The prosecution was conducted by Ebenezer Goode, a man of curious and exuberant appearance, well known and respected by Rathbone. He was unhappy with proceeding against someone as obviously ill as Rhys Duff, but he abhorred not only the crime with which he was charged, but the earlier ones which had provided the motive. He willingly made concession to Rhys's medical needs by allowing him to sit in the dock, high above the body of the court and railed off, in a padded chair to offer what comfort there was for his physical pain. He also had made no demur when Rathbone had asked that Rhys not be handcuffed at any time, so he might move if he wished, or was able to, and sit in whatever position gave him the least discomfort.
Corriden Wade was in court and could be called should he be needed, and so was Hester. They were both to be allowed immediate access to the prisoner if he showed any need for their attention or assistance.
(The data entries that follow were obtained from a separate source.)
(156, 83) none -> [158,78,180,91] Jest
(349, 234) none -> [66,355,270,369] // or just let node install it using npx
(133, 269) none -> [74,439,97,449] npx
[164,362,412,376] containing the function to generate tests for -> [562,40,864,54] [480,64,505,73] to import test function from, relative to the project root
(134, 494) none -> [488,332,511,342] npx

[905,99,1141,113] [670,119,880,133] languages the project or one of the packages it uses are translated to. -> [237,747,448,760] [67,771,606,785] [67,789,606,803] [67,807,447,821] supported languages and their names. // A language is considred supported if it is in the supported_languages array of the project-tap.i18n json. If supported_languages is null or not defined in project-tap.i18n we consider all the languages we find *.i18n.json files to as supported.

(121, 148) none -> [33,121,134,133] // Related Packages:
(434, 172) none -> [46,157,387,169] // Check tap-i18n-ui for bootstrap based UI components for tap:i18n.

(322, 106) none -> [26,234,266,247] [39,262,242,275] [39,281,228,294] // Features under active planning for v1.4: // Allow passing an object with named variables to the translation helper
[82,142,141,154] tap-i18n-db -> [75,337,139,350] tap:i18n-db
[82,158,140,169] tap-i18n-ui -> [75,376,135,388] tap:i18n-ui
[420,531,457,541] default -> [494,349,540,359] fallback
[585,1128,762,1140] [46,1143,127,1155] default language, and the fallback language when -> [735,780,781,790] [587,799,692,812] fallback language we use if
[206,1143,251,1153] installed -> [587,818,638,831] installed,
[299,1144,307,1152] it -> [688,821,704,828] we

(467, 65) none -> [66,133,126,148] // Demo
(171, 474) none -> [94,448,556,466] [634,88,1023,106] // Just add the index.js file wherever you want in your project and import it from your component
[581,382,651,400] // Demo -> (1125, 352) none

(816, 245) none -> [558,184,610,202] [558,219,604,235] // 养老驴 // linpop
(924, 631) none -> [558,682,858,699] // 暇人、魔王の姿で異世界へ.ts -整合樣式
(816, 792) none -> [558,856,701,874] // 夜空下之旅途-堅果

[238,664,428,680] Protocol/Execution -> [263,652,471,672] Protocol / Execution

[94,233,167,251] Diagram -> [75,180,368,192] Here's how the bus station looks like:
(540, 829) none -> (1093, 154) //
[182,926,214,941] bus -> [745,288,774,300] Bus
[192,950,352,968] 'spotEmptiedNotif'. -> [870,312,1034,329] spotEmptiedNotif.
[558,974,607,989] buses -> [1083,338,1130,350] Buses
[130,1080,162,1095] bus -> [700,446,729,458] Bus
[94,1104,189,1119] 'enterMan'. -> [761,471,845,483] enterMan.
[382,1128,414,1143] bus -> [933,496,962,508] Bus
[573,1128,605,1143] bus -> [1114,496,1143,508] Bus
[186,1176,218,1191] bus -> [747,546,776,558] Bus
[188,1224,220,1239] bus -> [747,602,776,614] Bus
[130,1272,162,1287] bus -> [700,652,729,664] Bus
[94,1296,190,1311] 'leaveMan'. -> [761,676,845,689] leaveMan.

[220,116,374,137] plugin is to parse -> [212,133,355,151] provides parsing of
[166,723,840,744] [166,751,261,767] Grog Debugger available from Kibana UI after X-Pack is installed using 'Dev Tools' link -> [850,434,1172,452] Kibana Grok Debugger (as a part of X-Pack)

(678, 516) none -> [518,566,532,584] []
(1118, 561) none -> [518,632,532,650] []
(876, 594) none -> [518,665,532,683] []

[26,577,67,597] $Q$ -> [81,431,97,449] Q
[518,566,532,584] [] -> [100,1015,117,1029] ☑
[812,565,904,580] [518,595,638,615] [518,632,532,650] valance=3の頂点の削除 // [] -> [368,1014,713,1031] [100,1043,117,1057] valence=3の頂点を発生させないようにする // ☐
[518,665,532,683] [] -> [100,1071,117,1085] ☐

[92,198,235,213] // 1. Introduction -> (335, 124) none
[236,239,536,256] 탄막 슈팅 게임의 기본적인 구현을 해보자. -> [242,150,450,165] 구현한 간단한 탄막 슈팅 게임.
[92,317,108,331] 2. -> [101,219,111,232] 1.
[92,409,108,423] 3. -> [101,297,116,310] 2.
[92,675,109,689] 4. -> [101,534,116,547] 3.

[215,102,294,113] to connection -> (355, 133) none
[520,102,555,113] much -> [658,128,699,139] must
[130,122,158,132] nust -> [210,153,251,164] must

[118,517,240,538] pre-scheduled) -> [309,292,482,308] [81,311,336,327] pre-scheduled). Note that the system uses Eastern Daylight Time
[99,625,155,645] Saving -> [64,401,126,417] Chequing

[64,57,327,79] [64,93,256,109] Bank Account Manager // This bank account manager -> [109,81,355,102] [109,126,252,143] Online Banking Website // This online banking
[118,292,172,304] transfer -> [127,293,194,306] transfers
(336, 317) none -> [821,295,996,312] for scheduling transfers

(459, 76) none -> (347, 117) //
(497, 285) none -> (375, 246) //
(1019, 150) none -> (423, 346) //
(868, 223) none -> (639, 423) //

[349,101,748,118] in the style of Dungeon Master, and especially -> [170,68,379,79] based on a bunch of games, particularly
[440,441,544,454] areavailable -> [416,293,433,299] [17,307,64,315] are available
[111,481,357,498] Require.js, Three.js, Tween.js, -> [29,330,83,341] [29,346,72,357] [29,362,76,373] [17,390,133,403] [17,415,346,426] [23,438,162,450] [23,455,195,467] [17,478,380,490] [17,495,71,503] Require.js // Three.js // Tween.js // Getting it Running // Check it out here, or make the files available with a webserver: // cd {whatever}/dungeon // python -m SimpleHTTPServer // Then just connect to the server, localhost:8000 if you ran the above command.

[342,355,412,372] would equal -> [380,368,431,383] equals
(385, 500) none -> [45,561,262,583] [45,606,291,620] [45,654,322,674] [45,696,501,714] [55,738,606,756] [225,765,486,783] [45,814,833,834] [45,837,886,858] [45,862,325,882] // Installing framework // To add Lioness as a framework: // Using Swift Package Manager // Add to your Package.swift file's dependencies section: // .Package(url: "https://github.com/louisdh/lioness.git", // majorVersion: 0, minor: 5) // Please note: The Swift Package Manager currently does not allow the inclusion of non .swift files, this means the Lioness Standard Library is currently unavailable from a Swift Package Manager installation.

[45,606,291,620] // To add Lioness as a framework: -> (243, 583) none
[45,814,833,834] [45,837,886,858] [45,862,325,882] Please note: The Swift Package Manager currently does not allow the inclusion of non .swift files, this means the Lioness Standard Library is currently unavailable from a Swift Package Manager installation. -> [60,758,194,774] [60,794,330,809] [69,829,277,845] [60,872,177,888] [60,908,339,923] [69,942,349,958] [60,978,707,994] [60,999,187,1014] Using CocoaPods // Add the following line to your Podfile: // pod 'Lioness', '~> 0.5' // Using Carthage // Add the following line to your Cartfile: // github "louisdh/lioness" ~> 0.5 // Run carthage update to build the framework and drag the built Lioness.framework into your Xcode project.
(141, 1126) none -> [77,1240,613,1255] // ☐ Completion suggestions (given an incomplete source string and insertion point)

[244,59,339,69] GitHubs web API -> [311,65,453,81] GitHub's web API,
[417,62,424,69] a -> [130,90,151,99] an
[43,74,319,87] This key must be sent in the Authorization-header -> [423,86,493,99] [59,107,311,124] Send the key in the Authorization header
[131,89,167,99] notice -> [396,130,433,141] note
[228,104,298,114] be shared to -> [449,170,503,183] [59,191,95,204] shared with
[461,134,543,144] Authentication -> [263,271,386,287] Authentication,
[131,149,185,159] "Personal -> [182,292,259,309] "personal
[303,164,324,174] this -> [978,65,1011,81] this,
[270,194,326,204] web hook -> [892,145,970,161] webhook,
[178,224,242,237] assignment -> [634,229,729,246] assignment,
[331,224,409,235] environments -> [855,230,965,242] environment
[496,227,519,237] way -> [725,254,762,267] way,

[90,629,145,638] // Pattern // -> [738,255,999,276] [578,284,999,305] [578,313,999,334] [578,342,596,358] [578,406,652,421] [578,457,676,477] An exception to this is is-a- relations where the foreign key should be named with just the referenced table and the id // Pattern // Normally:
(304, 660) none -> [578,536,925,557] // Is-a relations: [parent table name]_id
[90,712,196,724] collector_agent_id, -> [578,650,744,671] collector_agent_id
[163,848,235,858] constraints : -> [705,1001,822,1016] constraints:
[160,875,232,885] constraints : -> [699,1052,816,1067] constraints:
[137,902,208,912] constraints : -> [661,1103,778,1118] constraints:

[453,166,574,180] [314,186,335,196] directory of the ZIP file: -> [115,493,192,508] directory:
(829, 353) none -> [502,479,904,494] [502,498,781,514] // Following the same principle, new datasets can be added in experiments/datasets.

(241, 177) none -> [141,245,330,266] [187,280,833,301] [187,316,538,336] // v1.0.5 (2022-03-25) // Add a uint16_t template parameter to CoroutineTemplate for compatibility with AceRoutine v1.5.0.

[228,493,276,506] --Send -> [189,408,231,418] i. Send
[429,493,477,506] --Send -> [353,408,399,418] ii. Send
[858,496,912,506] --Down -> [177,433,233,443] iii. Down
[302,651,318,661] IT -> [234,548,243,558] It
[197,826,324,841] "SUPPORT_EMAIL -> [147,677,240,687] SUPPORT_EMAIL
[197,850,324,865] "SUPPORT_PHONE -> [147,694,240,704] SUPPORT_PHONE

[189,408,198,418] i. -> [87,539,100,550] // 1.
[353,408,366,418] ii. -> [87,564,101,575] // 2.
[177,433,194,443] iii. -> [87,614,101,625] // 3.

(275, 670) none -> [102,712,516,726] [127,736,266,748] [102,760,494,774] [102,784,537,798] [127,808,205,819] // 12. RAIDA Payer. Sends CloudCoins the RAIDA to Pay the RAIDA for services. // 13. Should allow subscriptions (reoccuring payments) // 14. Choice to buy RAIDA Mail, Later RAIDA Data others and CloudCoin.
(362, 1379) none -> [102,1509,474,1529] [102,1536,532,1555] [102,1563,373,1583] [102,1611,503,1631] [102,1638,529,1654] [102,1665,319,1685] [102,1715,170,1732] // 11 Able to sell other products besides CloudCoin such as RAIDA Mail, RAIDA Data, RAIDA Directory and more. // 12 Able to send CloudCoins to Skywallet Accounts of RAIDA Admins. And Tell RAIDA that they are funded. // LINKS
Nevertheless as the testimony began, Rhys was alone as he faced a bitterly hostile crowd, his accusers and his judges. There was no one to speak for him except Rathbone, standing a solitary figure, black-gowned, white-wigged, a fragile barrier against a tide of hatred.
Goode called his witnesses one after the other: the women who had found the two bodies, Constable Shotts and John Evan. He took Evan carefully step by step through his investigation, not dwelling on the horror but permitting it to be passionately conveyed through Evan's white face and broken, husky voice.
He called Dr. Riley who spoke quietly and in surprisingly simple language of Leighton Duffs terrible wounds and the death he must have suffered.
"And the accused?" Goode asked, standing in the middle of the floor like a great crow, his arms dangling in his gown. His aquiline face with its pale eyes reflected vividly the horror and the sense of tragedy he felt unmistakably deeply.